UPDATED 12:40 EST / FEBRUARY 26 2020

INFRA

Google plans to spend $10B+ on data centers and offices this year

Google LLC will spend more than $10 billion this year to grow its network of data centers and offices in the U.S., Chief Executive Officer Sundar Pichai disclosed today.

Pichai, who is also the CEO of Google parent Alphabet Inc., said the planned investment will focus on 11 states. The list includes Google’s home state of California along with Colorado, Georgia, Massachusetts, Nebraska, New York, Oklahoma, Ohio, Pennsylvania, Texas and Washington.

Google plans to expand existing facilities in these states as well as build new ones. One of the new developments Pichai highlighted is the $600 million cloud data center Google is currently building in Ohio, which is expected to complete during the first half of 2021. On the office front, Google will open a $1 billion corporate campus in New York this year that will allow the search giant to double its local workforce. 

Pichai also shared details about some of the search giant’s less publicized projects. There are plans for a “Google Operations Center” in Mississippi that will provide customer support, an office expansion in Detroit and an expansion in Boulder that will double the company’s Colorado headcount over the next two years.

The new investment comes on top of Google’s overseas infrastructure expansions. The company last September committed $3.3 billion to building more data centers in the European Union.

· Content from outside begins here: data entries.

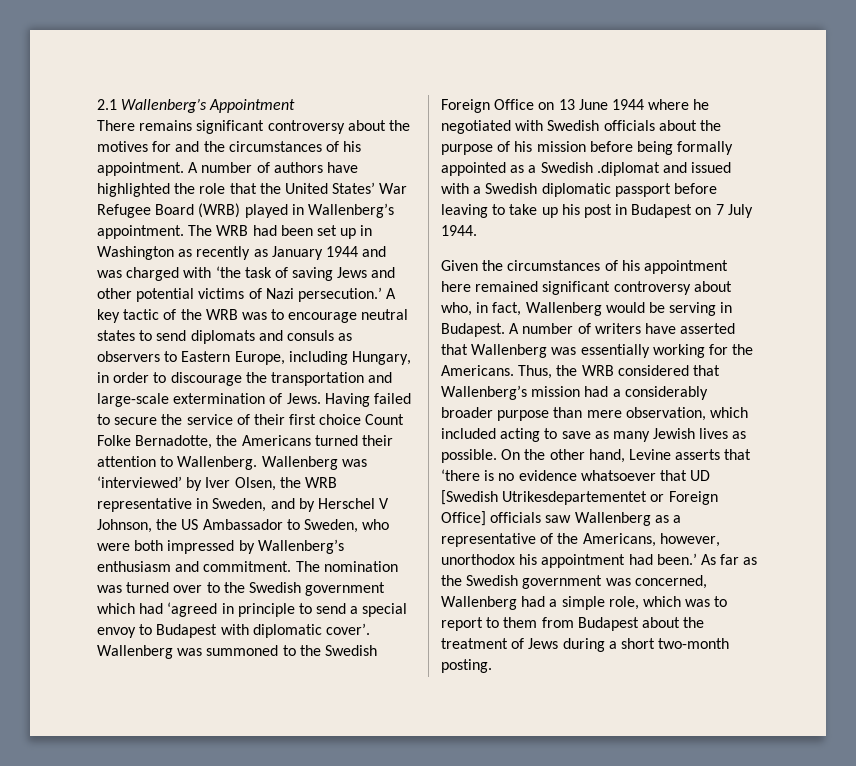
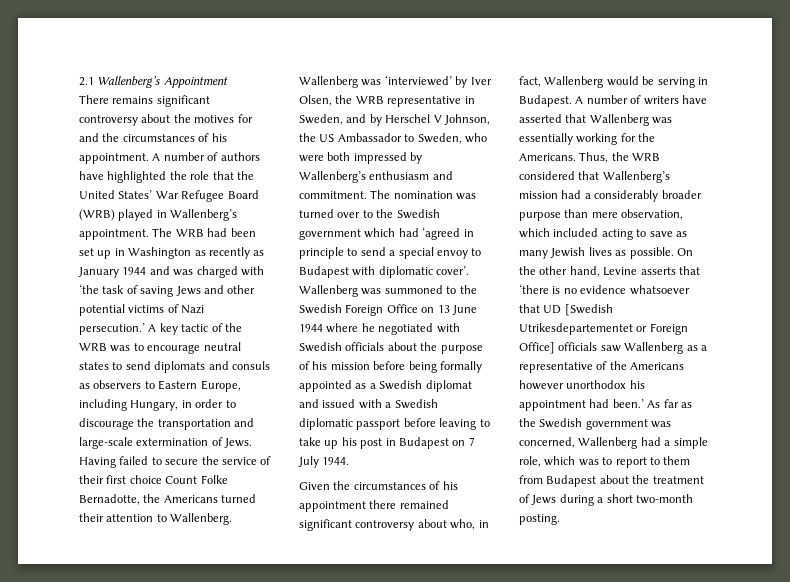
- Wallenberg was summoned to the Swedish Foreign Office on 13 June 1944 where he negotiated with Swedish officials about the purpose of his mission before being formally appointed as a Swedish .diplomat and issued with a Swedish diplomatic passport before leaving to take up his post in Budapest on 7 July 1944.
+ Wallenberg was summoned to the Swedish Foreign Office on 13 June 1944 where he negotiated with Swedish officials about the purpose of his mission before being formally appointed as a Swedish diplomat and issued with a Swedish diplomatic passport before leaving to take up his post in Budapest on 7 July 1944.
- Given the circumstances of his appointment here remained significant controversy about who, in fact, Wallenberg would be serving in Budapest.
+ Given the circumstances of his appointment there remained significant controversy about who, in fact, Wallenberg would be serving in Budapest.
- On the other hand, Levine asserts that ‘there is no evidence whatsoever that UD [Swedish Utrikesdepartementet or Foreign Office] officials saw Wallenberg as a representative of the Americans, however, unorthodox his appointment had been.’
+ On the other hand, Levine asserts that ‘there is no evidence whatsoever that UD [Swedish Utrikesdepartementet or Foreign Office] officials saw Wallenberg as a representative of the Americans however unorthodox his appointment had been.’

“This effort builds on the momentum of the $13 billion investment in communities from South Carolina to Nevada we made in 2019,” Pichai wrote in the blog post announcing the $10 billion U.S. expansion. “Combined with other R&D investments, Google’s parent company Alphabet was the largest investor in the U.S. last year.”

The $13 billion investment referenced by Pichai is the sum the company set aside in 2019 to grow its U.S. data centers and offices, which was noticeably more than the $10 billion it’s allocating this year. But the search giant’s overall spending is growing. Alphabet reported total costs and expenses of $36.81 billion for the fourth quarter ended Dec. 31, up 19% from a year ago.

Alphabet spends billions annually on its “Other Bets” segment alone, which includes moonshot businesses such as Waymo and the Wing drone delivery unit. But Pichai signaled in a January interview that he may be looking to curb some of the costs associated with Other Bets. The executive told Fortune that “while we take a long-term view, we also want to marry that with the discipline of making sure they are doing well.”